____ Records to process

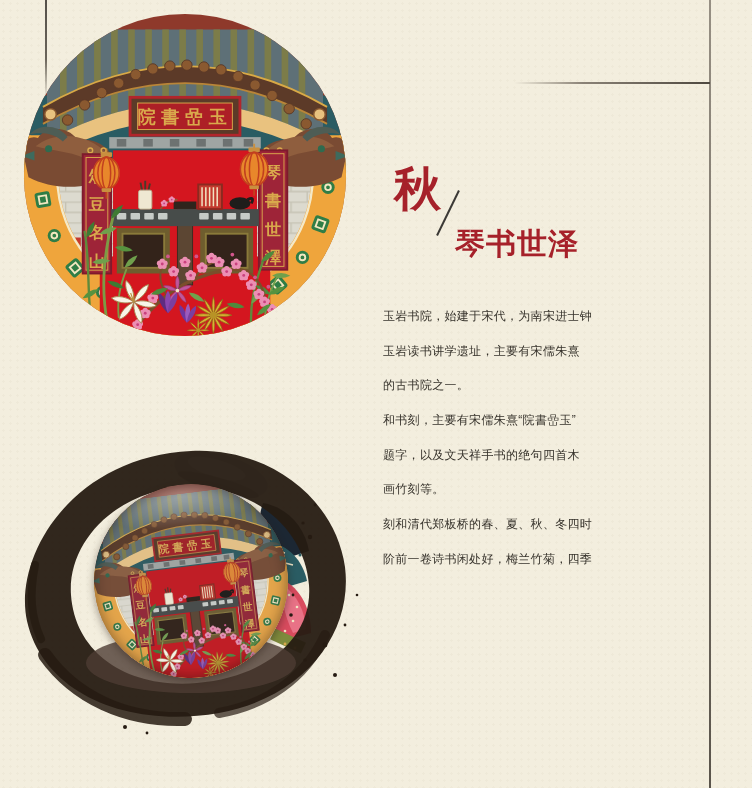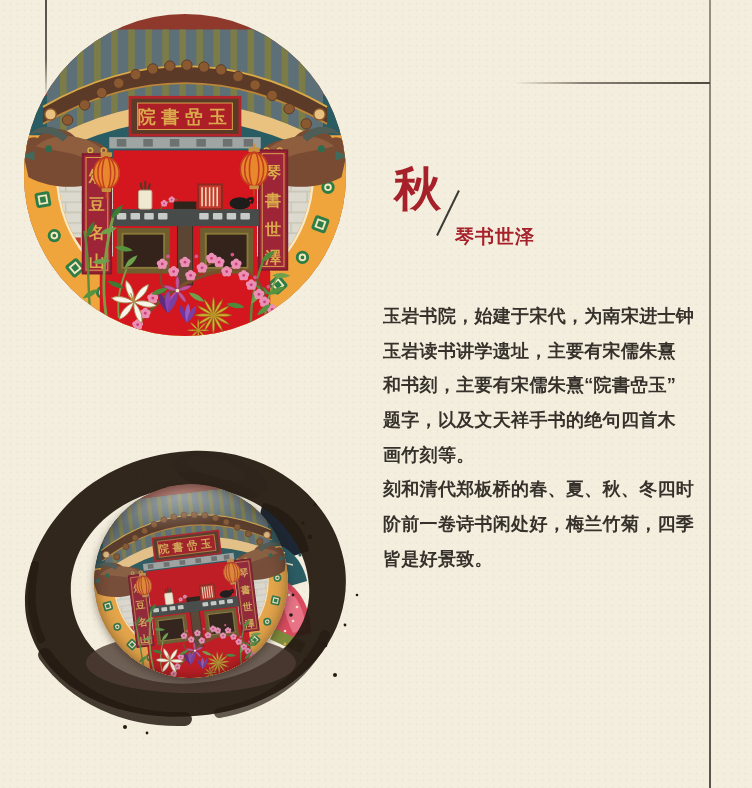--- a/index.html
+++ b/index.html
@@ -14,25 +14,25 @@
     background:linear-gradient(#55504a,#6a645a 60%,rgba(106,100,90,0));}
   .vline-right{position:absolute;left:709px;top:0;width:2px;height:788px;
     background:linear-gradient(#968f83,#5a544b);}
   .hline{position:absolute;left:514px;top:82px;width:196px;height:2px;
     background:linear-gradient(to right,rgba(160,150,135,0),#8a8276 35%,#4e483f);}
   .circle-illus{position:absolute;left:24px;top:14px;width:322px;height:322px;}
   .season{position:absolute;left:394px;top:166px;font-size:47px;line-height:1;
     font-weight:700;color:#A6212A;font-family:"Liberation Serif","DejaVu Serif",serif;}
   .season-slash{position:absolute;left:447px;top:188px;width:2px;height:50px;
     background:#3c3a36;transform:rotate(26deg);}
-  .subtitle{position:absolute;left:455px;top:224px;font-size:19px;font-weight:700;
+  .subtitle{position:absolute;left:455px;top:224px;font-size:30px;font-weight:700;
     color:#A6212A;letter-spacing:1px;font-family:"Liberation Serif","DejaVu Serif",serif;}
   .article{position:absolute;left:383px;top:299px;width:320px;color:#36322b;}
-  .article .tline{height:34.7px;line-height:34.7px;font-size:18px;
-    letter-spacing:.3px;white-space:nowrap;font-weight:bold;}
+  .article .tline{height:34.7px;line-height:34.7px;font-size:12px;
+    letter-spacing:.3px;white-space:nowrap;}
   .badge-wrap{position:absolute;left:94px;top:484px;width:194px;height:194px;
     transform:rotate(-7deg);border-radius:50%;overflow:hidden;
     filter:saturate(.88) contrast(.97);
     box-shadow:0 3px 8px rgba(40,25,15,.45);}
   .badge-wrap:after{content:"";position:absolute;inset:0;border-radius:50%;
     box-shadow:inset 0 0 14px rgba(30,15,5,.5);
     background:radial-gradient(ellipse 60% 22% at 50% 6%,rgba(255,255,255,.38),rgba(255,255,255,0) 75%);}
   .ink-layer{position:absolute;left:5px;top:445px;width:380px;height:300px;}
   svg text{user-select:none;}
 </style>
@@ -415,26 +415,26 @@
   <use href="#academy-scene"></use>
 </svg>
 
 <div class="season">秋</div>
 <div class="season-slash"></div>
 <div class="subtitle">琴书世泽</div>
 
 <div class="article">
   <div class="tline">玉岩书院，始建于宋代，为南宋进士钟</div>
   <div class="tline">玉岩读书讲学遗址，主要有宋儒朱熹</div>
+  <div class="tline">的古书院之一。</div>
   <div class="tline">和书刻，主要有宋儒朱熹“院書嵒玉”</div>
   <div class="tline">题字，以及文天祥手书的绝句四首木</div>
   <div class="tline">画竹刻等。</div>
   <div class="tline">刻和清代郑板桥的春、夏、秋、冬四时</div>
   <div class="tline">阶前一卷诗书闲处好，梅兰竹菊，四季</div>
-  <div class="tline">皆是好景致。</div>
 </div>
 
 <svg class="ink-layer" viewBox="0 0 380 300">
 
   <g>
     <g transform="translate(216,30) rotate(16)">
       <ellipse rx="48" ry="20" fill="#CFCFCB"></ellipse>
       <ellipse cx="-6" cy="-5" rx="30" ry="9" fill="#F2F2EF"></ellipse>
       <ellipse cy="10" rx="42" ry="7" fill="#A8A8A4" opacity=".8"></ellipse>
     </g>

________

▶ _What is required_: A word-for-word copy of the entries above is needed, with every picture dropped.

▶ _Written answer_:
--- a/index.html
+++ b/index.html
@@ -14,25 +14,25 @@
     background:linear-gradient(#55504a,#6a645a 60%,rgba(106,100,90,0));}
   .vline-right{position:absolute;left:709px;top:0;width:2px;height:788px;
     background:linear-gradient(#968f83,#5a544b);}
   .hline{position:absolute;left:514px;top:82px;width:196px;height:2px;
     background:linear-gradient(to right,rgba(160,150,135,0),#8a8276 35%,#4e483f);}
   .circle-illus{position:absolute;left:24px;top:14px;width:322px;height:322px;}
   .season{position:absolute;left:394px;top:166px;font-size:47px;line-height:1;
     font-weight:700;color:#A6212A;font-family:"Liberation Serif","DejaVu Serif",serif;}
   .season-slash{position:absolute;left:447px;top:188px;width:2px;height:50px;
     background:#3c3a36;transform:rotate(26deg);}
-  .subtitle{position:absolute;left:455px;top:224px;font-size:19px;font-weight:700;
+  .subtitle{position:absolute;left:455px;top:224px;font-size:30px;font-weight:700;
     color:#A6212A;letter-spacing:1px;font-family:"Liberation Serif","DejaVu Serif",serif;}
   .article{position:absolute;left:383px;top:299px;width:320px;color:#36322b;}
-  .article .tline{height:34.7px;line-height:34.7px;font-size:18px;
-    letter-spacing:.3px;white-space:nowrap;font-weight:bold;}
+  .article .tline{height:34.7px;line-height:34.7px;font-size:12px;
+    letter-spacing:.3px;white-space:nowrap;}
   .badge-wrap{position:absolute;left:94px;top:484px;width:194px;height:194px;
     transform:rotate(-7deg);border-radius:50%;overflow:hidden;
     filter:saturate(.88) contrast(.97);
     box-shadow:0 3px 8px rgba(40,25,15,.45);}
   .badge-wrap:after{content:"";position:absolute;inset:0;border-radius:50%;
     box-shadow:inset 0 0 14px rgba(30,15,5,.5);
     background:radial-gradient(ellipse 60% 22% at 50% 6%,rgba(255,255,255,.38),rgba(255,255,255,0) 75%);}
   .ink-layer{position:absolute;left:5px;top:445px;width:380px;height:300px;}
   svg text{user-select:none;}
 </style>
@@ -415,26 +415,26 @@
   <use href="#academy-scene"></use>
 </svg>
 
 <div class="season">秋</div>
 <div class="season-slash"></div>
 <div class="subtitle">琴书世泽</div>
 
 <div class="article">
   <div class="tline">玉岩书院，始建于宋代，为南宋进士钟</div>
   <div class="tline">玉岩读书讲学遗址，主要有宋儒朱熹</div>
+  <div class="tline">的古书院之一。</div>
   <div class="tline">和书刻，主要有宋儒朱熹“院書嵒玉”</div>
   <div class="tline">题字，以及文天祥手书的绝句四首木</div>
   <div class="tline">画竹刻等。</div>
   <div class="tline">刻和清代郑板桥的春、夏、秋、冬四时</div>
   <div class="tline">阶前一卷诗书闲处好，梅兰竹菊，四季</div>
-  <div class="tline">皆是好景致。</div>
 </div>
 
 <svg class="ink-layer" viewBox="0 0 380 300">
 
   <g>
     <g transform="translate(216,30) rotate(16)">
       <ellipse rx="48" ry="20" fill="#CFCFCB"></ellipse>
       <ellipse cx="-6" cy="-5" rx="30" ry="9" fill="#F2F2EF"></ellipse>
       <ellipse cy="10" rx="42" ry="7" fill="#A8A8A4" opacity=".8"></ellipse>
     </g>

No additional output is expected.